### Dataset entries

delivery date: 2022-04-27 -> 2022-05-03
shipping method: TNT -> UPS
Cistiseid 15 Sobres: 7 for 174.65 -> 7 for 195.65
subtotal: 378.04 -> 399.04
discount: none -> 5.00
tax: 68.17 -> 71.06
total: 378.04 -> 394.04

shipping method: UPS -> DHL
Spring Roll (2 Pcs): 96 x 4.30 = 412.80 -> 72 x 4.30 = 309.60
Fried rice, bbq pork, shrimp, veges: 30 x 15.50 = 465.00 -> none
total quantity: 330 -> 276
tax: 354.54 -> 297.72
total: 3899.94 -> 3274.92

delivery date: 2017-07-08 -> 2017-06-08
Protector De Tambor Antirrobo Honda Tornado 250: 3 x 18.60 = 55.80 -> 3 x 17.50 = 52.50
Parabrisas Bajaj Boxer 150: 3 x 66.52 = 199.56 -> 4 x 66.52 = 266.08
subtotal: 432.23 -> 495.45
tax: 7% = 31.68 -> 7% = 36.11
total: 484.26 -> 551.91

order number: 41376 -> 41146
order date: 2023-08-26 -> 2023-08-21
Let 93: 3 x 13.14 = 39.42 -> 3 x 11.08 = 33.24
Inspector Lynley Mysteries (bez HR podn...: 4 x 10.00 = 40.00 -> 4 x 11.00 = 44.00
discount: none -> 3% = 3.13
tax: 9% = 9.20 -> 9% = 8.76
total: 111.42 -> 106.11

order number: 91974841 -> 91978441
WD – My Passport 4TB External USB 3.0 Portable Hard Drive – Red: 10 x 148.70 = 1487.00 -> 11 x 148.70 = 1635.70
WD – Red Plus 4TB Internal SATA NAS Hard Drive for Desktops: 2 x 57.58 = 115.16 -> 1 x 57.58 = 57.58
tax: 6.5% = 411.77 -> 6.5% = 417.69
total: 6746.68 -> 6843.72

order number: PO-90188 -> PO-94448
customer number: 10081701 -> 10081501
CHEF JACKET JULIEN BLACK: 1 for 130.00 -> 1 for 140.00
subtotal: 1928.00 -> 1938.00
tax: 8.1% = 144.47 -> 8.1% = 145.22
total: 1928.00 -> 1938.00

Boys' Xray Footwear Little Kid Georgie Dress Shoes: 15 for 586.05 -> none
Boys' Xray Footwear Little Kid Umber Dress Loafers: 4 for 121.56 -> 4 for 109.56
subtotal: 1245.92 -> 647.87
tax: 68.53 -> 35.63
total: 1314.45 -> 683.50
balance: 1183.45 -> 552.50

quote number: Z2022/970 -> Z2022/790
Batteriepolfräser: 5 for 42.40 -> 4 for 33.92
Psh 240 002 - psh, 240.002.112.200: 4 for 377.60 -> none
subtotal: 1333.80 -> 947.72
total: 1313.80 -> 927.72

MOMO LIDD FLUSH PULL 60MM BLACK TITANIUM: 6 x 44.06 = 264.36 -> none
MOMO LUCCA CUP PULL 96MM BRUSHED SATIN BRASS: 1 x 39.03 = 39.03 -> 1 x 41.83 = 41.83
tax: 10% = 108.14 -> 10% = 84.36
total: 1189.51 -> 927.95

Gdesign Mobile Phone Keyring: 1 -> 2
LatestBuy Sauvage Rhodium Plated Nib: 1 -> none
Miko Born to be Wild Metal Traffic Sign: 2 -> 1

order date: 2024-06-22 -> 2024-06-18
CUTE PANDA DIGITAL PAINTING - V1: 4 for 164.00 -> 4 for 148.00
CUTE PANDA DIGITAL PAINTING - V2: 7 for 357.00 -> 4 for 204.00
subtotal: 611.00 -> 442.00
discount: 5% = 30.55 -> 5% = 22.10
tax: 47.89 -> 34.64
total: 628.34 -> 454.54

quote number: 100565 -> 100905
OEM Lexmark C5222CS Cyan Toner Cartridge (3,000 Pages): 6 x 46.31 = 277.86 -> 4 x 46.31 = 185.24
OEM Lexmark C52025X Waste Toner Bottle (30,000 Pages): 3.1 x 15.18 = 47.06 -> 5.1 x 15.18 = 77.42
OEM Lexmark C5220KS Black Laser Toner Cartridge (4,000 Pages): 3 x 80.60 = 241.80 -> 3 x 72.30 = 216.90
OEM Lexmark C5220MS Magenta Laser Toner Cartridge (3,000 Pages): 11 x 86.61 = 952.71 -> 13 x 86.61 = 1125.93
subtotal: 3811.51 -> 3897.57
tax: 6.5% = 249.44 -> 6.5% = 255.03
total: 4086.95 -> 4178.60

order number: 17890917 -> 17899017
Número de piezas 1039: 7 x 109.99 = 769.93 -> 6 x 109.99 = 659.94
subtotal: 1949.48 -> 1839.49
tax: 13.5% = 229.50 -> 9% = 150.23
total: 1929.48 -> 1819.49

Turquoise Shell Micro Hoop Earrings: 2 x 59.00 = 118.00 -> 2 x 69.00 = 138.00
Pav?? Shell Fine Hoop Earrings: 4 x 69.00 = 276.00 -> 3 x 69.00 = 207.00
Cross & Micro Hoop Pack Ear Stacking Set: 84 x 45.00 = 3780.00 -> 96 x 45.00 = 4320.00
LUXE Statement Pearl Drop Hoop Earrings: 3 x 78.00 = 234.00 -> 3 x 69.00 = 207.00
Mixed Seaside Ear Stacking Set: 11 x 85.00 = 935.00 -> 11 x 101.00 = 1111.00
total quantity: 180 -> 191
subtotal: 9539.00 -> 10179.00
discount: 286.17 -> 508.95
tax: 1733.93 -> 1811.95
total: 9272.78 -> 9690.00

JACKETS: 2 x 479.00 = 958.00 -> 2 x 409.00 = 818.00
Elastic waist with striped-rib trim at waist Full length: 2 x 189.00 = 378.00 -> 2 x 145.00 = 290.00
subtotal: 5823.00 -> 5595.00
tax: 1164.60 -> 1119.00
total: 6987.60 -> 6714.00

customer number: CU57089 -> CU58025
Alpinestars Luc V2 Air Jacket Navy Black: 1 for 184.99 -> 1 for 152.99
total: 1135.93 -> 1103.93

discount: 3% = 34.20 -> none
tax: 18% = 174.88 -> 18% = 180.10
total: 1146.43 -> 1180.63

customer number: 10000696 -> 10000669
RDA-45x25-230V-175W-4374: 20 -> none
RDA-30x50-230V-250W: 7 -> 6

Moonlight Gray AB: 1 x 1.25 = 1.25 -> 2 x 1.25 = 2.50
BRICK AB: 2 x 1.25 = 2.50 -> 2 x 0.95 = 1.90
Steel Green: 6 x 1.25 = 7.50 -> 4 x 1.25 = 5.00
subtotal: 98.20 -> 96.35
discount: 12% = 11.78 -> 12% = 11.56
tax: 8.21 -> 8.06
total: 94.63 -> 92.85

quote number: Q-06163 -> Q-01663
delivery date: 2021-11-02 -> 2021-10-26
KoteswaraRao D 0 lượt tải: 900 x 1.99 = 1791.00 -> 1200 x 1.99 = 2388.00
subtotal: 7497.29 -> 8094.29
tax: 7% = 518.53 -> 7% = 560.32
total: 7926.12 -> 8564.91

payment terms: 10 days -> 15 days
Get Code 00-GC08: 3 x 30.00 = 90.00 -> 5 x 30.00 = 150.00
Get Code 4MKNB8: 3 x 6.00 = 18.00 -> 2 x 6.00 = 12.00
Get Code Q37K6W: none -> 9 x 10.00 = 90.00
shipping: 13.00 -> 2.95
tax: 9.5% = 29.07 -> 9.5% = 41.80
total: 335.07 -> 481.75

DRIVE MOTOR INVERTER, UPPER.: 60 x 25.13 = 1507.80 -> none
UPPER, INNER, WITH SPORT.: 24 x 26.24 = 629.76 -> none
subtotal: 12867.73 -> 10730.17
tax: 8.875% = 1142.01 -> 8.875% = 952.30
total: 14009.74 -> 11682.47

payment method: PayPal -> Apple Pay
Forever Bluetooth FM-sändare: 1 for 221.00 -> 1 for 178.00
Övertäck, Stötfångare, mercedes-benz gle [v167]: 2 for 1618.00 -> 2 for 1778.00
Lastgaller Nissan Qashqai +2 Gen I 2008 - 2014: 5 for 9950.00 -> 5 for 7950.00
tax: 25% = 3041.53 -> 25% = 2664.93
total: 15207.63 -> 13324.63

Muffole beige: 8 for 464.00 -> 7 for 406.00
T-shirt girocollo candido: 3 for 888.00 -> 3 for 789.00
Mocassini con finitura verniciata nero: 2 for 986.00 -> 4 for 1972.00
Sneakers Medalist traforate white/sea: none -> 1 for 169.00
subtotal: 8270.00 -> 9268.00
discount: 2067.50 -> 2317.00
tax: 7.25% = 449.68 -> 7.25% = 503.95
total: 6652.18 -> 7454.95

######

Assigned task:
Start with the line above that contains "total: 9272.78 -> 9690.00" and stop after the line that contains "Övertäck, Stötfångare, mercedes-benz". Output those lines exactly, and only those.

Response to the exercise:
total: 9272.78 -> 9690.00

JACKETS: 2 x 479.00 = 958.00 -> 2 x 409.00 = 818.00
Elastic waist with striped-rib trim at waist Full length: 2 x 189.00 = 378.00 -> 2 x 145.00 = 290.00
subtotal: 5823.00 -> 5595.00
tax: 1164.60 -> 1119.00
total: 6987.60 -> 6714.00

customer number: CU57089 -> CU58025
Alpinestars Luc V2 Air Jacket Navy Black: 1 for 184.99 -> 1 for 152.99
total: 1135.93 -> 1103.93

discount: 3% = 34.20 -> none
tax: 18% = 174.88 -> 18% = 180.10
total: 1146.43 -> 1180.63

customer number: 10000696 -> 10000669
RDA-45x25-230V-175W-4374: 20 -> none
RDA-30x50-230V-250W: 7 -> 6

Moonlight Gray AB: 1 x 1.25 = 1.25 -> 2 x 1.25 = 2.50
BRICK AB: 2 x 1.25 = 2.50 -> 2 x 0.95 = 1.90
Steel Green: 6 x 1.25 = 7.50 -> 4 x 1.25 = 5.00
subtotal: 98.20 -> 96.35
discount: 12% = 11.78 -> 12% = 11.56
tax: 8.21 -> 8.06
total: 94.63 -> 92.85

quote number: Q-06163 -> Q-01663
delivery date: 2021-11-02 -> 2021-10-26
KoteswaraRao D 0 lượt tải: 900 x 1.99 = 1791.00 -> 1200 x 1.99 = 2388.00
subtotal: 7497.29 -> 8094.29
tax: 7% = 518.53 -> 7% = 560.32
total: 7926.12 -> 8564.91

payment terms: 10 days -> 15 days
Get Code 00-GC08: 3 x 30.00 = 90.00 -> 5 x 30.00 = 150.00
Get Code 4MKNB8: 3 x 6.00 = 18.00 -> 2 x 6.00 = 12.00
Get Code Q37K6W: none -> 9 x 10.00 = 90.00
shipping: 13.00 -> 2.95
tax: 9.5% = 29.07 -> 9.5% = 41.80
total: 335.07 -> 481.75

DRIVE MOTOR INVERTER, UPPER.: 60 x 25.13 = 1507.80 -> none
UPPER, INNER, WITH SPORT.: 24 x 26.24 = 629.76 -> none
subtotal: 12867.73 -> 10730.17
tax: 8.875% = 1142.01 -> 8.875% = 952.30
total: 14009.74 -> 11682.47

payment method: PayPal -> Apple Pay
Forever Bluetooth FM-sändare: 1 for 221.00 -> 1 for 178.00
Övertäck, Stötfångare, mercedes-benz gle [v167]: 2 for 1618.00 -> 2 for 1778.00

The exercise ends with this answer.